Ronnie Fauss Built to Break
By Brian Rock
Built To Break by Ronnie Fauss blurs the lines between alt-country and alt-rock. Moving from the pounding drums and electric guitars of “Another Town” and “A Natural End” to the pedal steel and fiddle on “The Big Catch” and “Never Gonna Last;” Ronnie Fauss delivers a sonically textured Americana experience. Like Ryan Adams and fellow Texans Old 97s, Ronnie is more concerned with the music than the label attached to it.
“Another Town” leads off the album with big bass drum beats and power guitar chords as it tells the story of a broken relationship where the man says, “Don’t ask me when I’ll be coming back through that door,” only to find that in the end, he’s the one who’s been left behind. “A Natural End” follows with a jangly, Athens, GA sound. Less of a story, and more of an observation, Ronnie wonders about “all the ones we’ve forsaken” as we muddle through our current relationships. He pleads, “Let’s have a natural end before we begin. And maybe then we’ll have a chance to win.”

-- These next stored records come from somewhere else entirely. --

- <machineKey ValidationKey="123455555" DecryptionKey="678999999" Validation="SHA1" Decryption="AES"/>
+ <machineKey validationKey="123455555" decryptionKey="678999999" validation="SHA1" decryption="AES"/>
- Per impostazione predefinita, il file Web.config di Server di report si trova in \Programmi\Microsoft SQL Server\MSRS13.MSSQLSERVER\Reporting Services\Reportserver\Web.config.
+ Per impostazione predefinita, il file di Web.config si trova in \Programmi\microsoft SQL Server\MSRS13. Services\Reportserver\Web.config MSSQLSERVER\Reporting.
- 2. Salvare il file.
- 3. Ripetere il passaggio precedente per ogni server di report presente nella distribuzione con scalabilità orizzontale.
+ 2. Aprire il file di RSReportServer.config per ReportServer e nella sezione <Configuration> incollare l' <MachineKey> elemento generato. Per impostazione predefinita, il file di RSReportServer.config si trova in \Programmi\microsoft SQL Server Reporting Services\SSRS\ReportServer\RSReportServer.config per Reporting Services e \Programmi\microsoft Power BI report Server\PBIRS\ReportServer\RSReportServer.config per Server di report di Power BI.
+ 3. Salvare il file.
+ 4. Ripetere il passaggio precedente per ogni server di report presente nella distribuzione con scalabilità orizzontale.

In many ways this song summarizes Ronnie’s lyrical style. He doesn’t tell stories so much as he paints portraits of their aftermath. He doesn’t tell war stories, he shows you the homeless war veteran. He doesn’t tell why the husband and wife fight, he shows you the effect on the children. Like a painting with a large part of the center blacked out, you can tell something happened but you’re not sure what. As you work to reconstruct the picture from the clues around the edges, the whole scene suddenly becomes more compelling as you’re forced to add your own personal experiences to make sense of what’s available.

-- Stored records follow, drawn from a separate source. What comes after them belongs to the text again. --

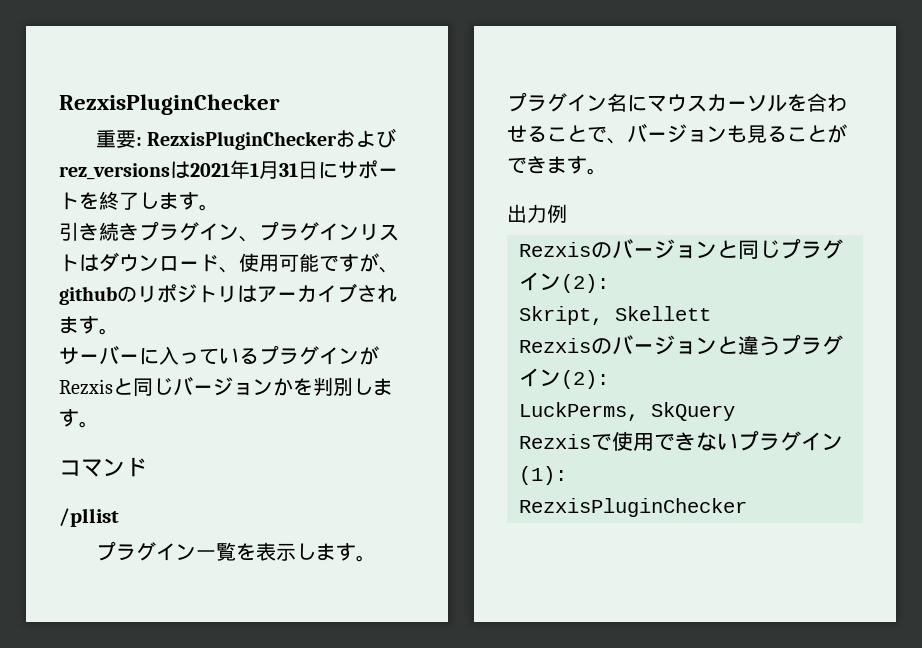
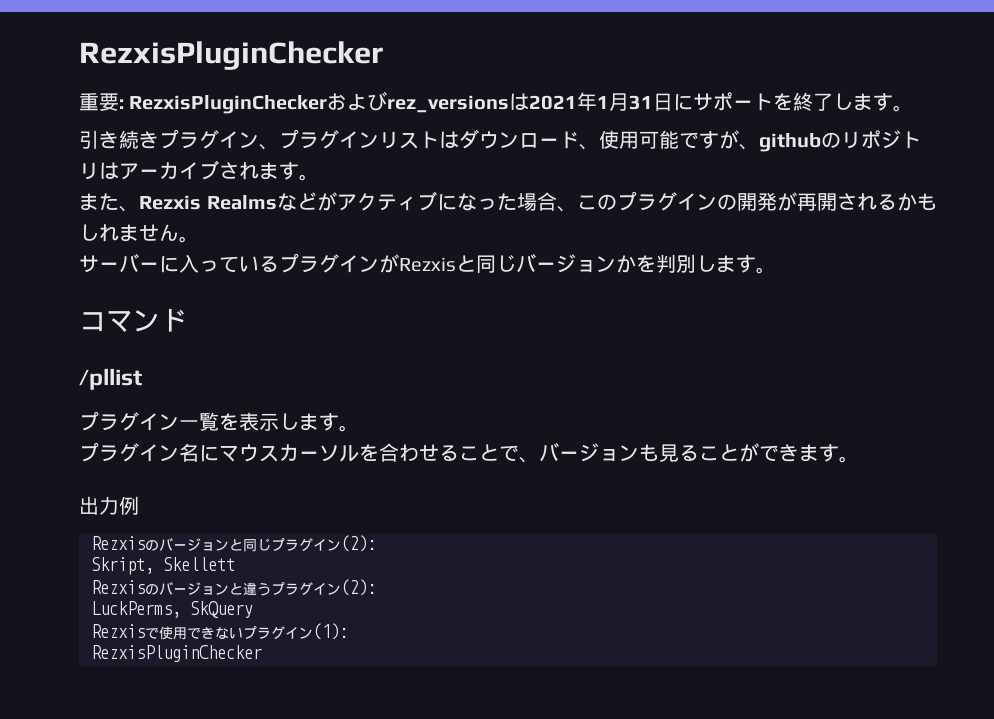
+ また、Rezxis Realmsなどがアクティブになった場合、このプラグインの開発が再開されるかもしれません。

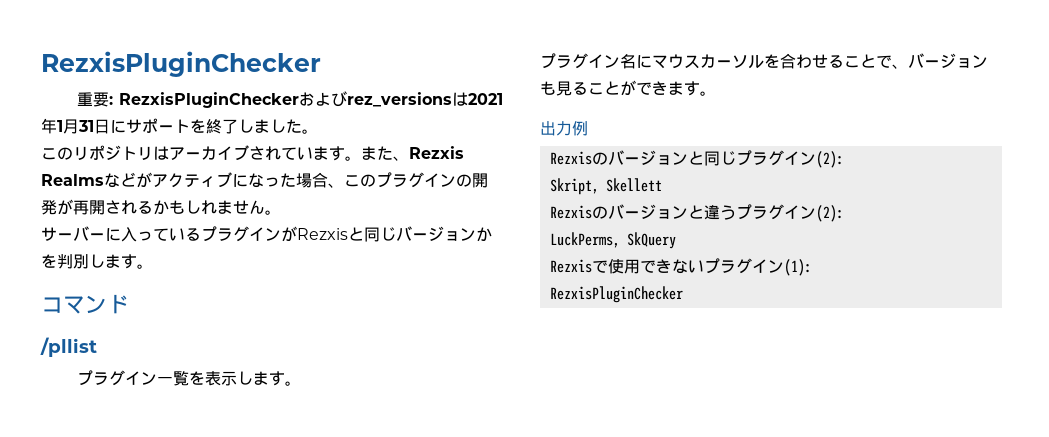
- 重要: RezxisPluginCheckerおよびrez_versionsは2021年1月31日にサポートを終了します。
- 引き続きプラグイン、プラグインリストはダウンロード、使用可能ですが、githubのリポジトリはアーカイブされます。
- また、Rezxis Realmsなどがアクティブになった場合、このプラグインの開発が再開されるかもしれません。
+ 重要: RezxisPluginCheckerおよびrez_versionsは2021年1月31日にサポートを終了しました。
+ このリポジトリはアーカイブされています。また、Rezxis Realmsなどがアクティブになった場合、このプラグインの開発が再開されるかもしれません。

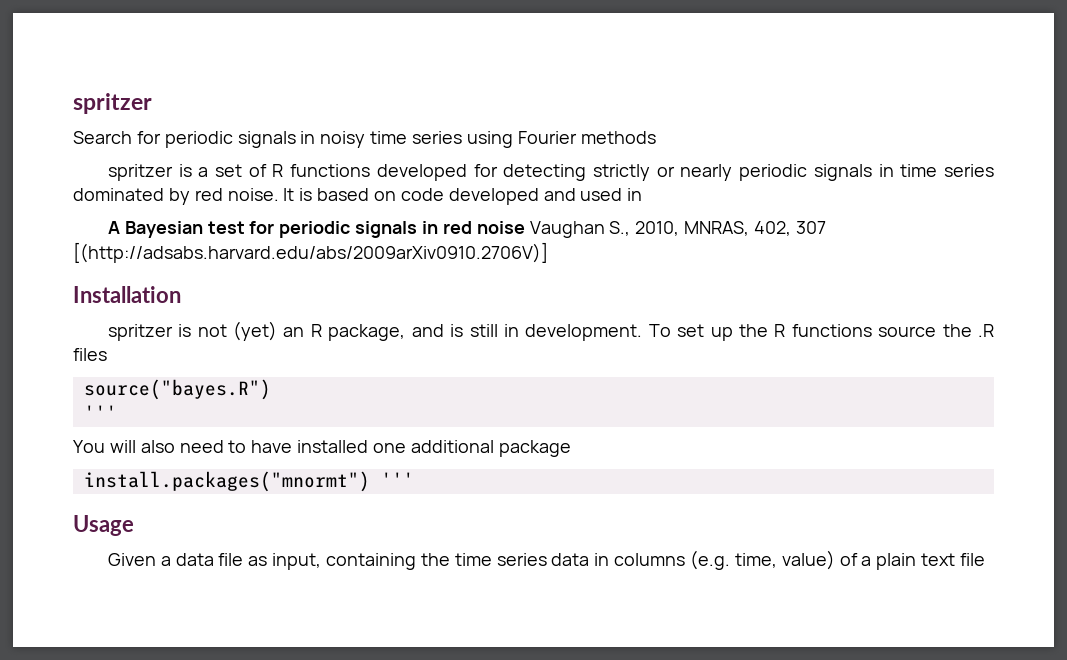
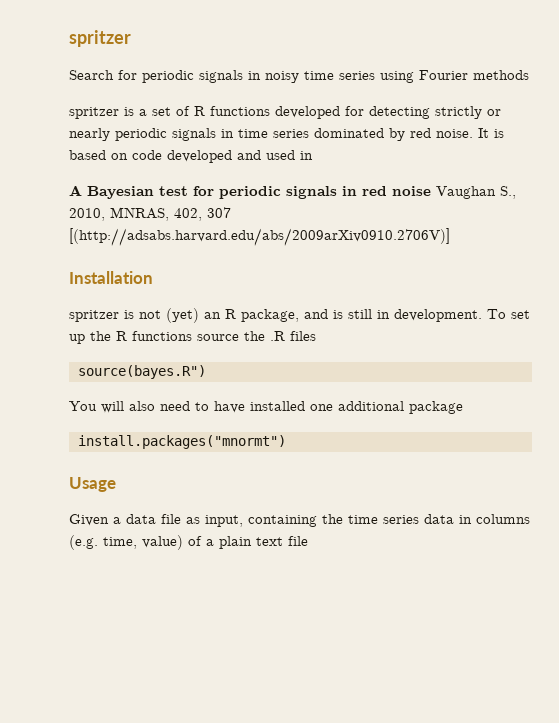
- source("bayes.R")
- '''
+ source(bayes.R")
- install.packages("mnormt") '''
+ install.packages("mnormt")

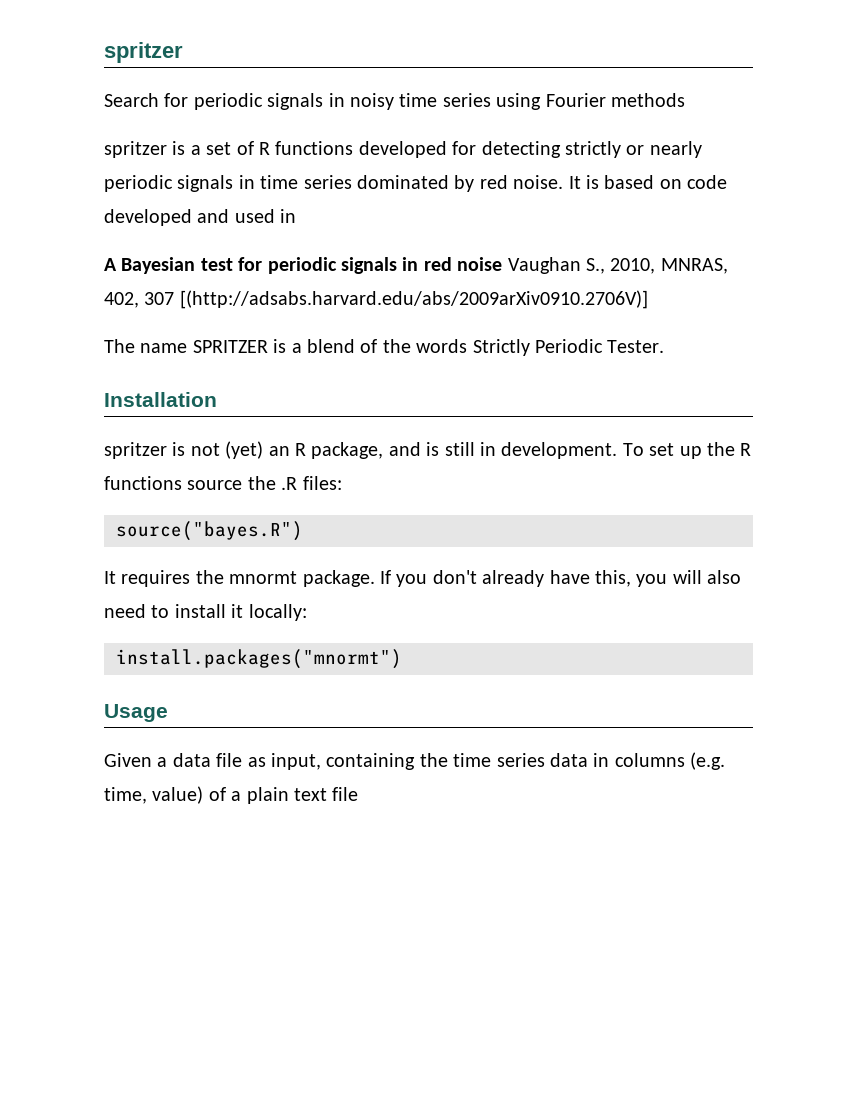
+ The name SPRITZER is a blend of the words Strictly Periodic Tester.
- To set up the R functions source the .R files
- source(bayes.R")
- You will also need to have installed one additional package
+ To set up the R functions source the .R files:
+ source("bayes.R")
+ It requires the mnormt package. If you don't already have this, you will also need to install it locally:

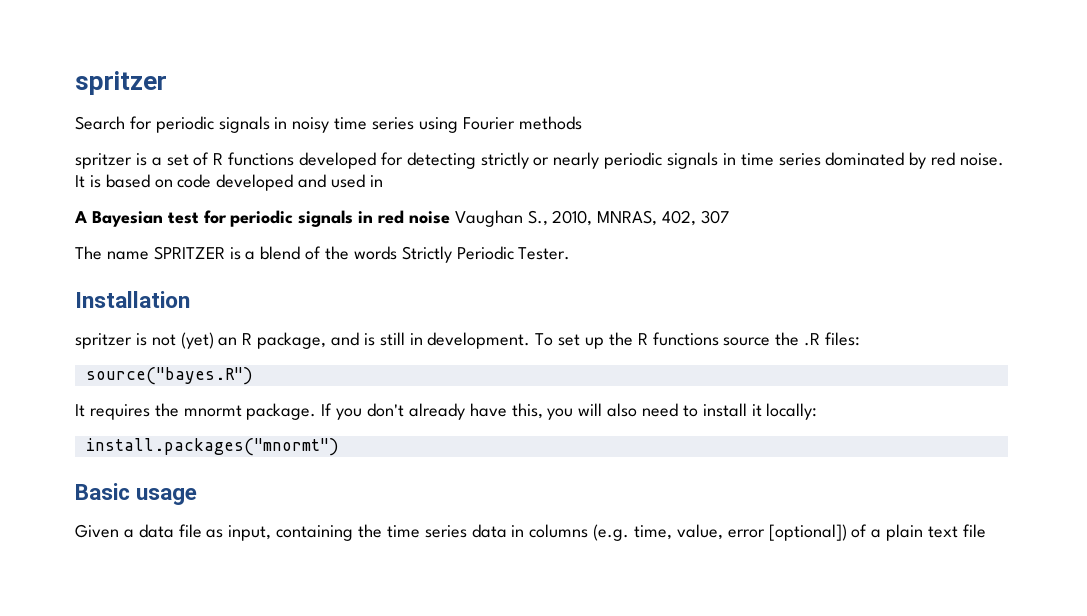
- A Bayesian test for periodic signals in red noise Vaughan S., 2010, MNRAS, 402, 307 [(http://adsabs.harvard.edu/abs/2009arXiv0910.2706V)]
+ A Bayesian test for periodic signals in red noise Vaughan S., 2010, MNRAS, 402, 307
- Usage
+ Basic usage
- Given a data file as input, containing the time series data in columns (e.g. time, value) of a plain text file
+ Given a data file as input, containing the time series data in columns (e.g. time, value, error [optional]) of a plain text file

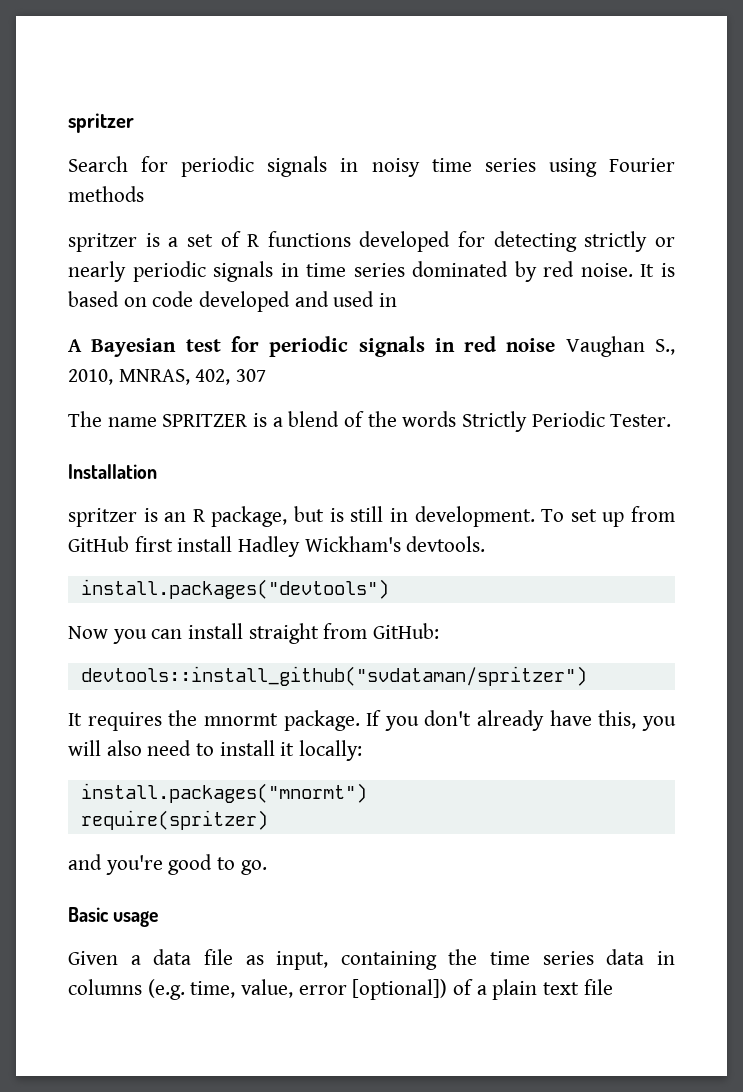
- spritzer is not (yet) an R package, and is still in development.
+ spritzer is an R package, but is still in development.
- To set up the R functions source the .R files:
- source("bayes.R")
+ To set up from GitHub first install Hadley Wickham's devtools.
+ install.packages("devtools")
+ Now you can install straight from GitHub:
+ devtools::install_github("svdataman/spritzer")
+ require(spritzer)
+ and you're good to go.

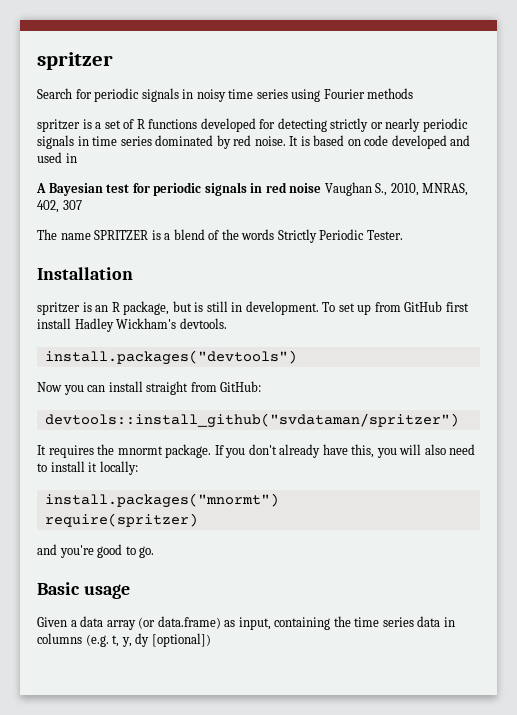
- Given a data file as input, containing the time series data in columns (e.g. time, value, error [optional]) of a plain text file
+ Given a data array (or data.frame) as input, containing the time series data in columns (e.g. t, y, dy [optional])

“The Big Catch” is a perfect example of his style. Singing, “The lightning, it woke you at midnight. You went running to your mom and daddy’s bed. But they sent you away…” Then he reveals another clue with, “the place in between where they slept was filled up with lies and resentment.” And in the end, you never know the cause, you just learn that, “The lightning still wakes you at midnight. And your little one runs to your room. But you send her away when she begs you to stay ‘cause nobody did that for you.”

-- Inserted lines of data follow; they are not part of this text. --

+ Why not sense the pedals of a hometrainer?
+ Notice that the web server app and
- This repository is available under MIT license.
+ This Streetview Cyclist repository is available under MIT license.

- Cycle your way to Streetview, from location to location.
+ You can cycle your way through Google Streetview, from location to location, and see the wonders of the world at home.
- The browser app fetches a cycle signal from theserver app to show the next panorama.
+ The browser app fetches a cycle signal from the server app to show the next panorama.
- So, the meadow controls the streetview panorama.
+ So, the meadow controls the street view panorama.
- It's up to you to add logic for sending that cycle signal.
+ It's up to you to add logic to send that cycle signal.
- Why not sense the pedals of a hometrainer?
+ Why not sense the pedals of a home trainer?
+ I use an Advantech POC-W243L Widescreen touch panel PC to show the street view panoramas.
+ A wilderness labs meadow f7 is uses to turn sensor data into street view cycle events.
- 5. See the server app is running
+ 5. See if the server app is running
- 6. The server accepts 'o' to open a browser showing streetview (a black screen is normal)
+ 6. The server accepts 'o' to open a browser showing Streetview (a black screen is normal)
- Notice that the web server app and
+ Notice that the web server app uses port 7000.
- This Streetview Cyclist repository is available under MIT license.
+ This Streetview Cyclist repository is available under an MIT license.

Again, in “A Place In The Country,” Ronnie sings “I’ve got a place out in the country,” which sounds like a perfectly normal way to begin singing about the joys of rural living. But Ronnie ends each stanza singing, “I got sins that you would not believe… I got sins that’ll make the devil blush.” And you realize this is not about singing the praises of the country, this is about hiding far away from personal demons – whatever they may be.
In the Dylanesque “I’m Sorry Baby (That’s Just The Way It Goes”) we discover a lonely woman whose beauty has faded and whose children have grown. Ronnie describes the cruel irony in poetic fashion: “You’re aching for your children, for the time when they were young. Back when all you wanted was some time to yourself.” In telling her story, Ronnie concludes, “the moral of this story is there ain’t no moral at all.”
So there is no judgment in these stories. No heroes and villains. There’s just what’s left of our humanity after all we’ve been through. As Ronnie concludes in “Come on Down,” we are all built to break. But with just a hint of optimism, he ends by noting, “this work will break our bodies, but it only builds our souls.”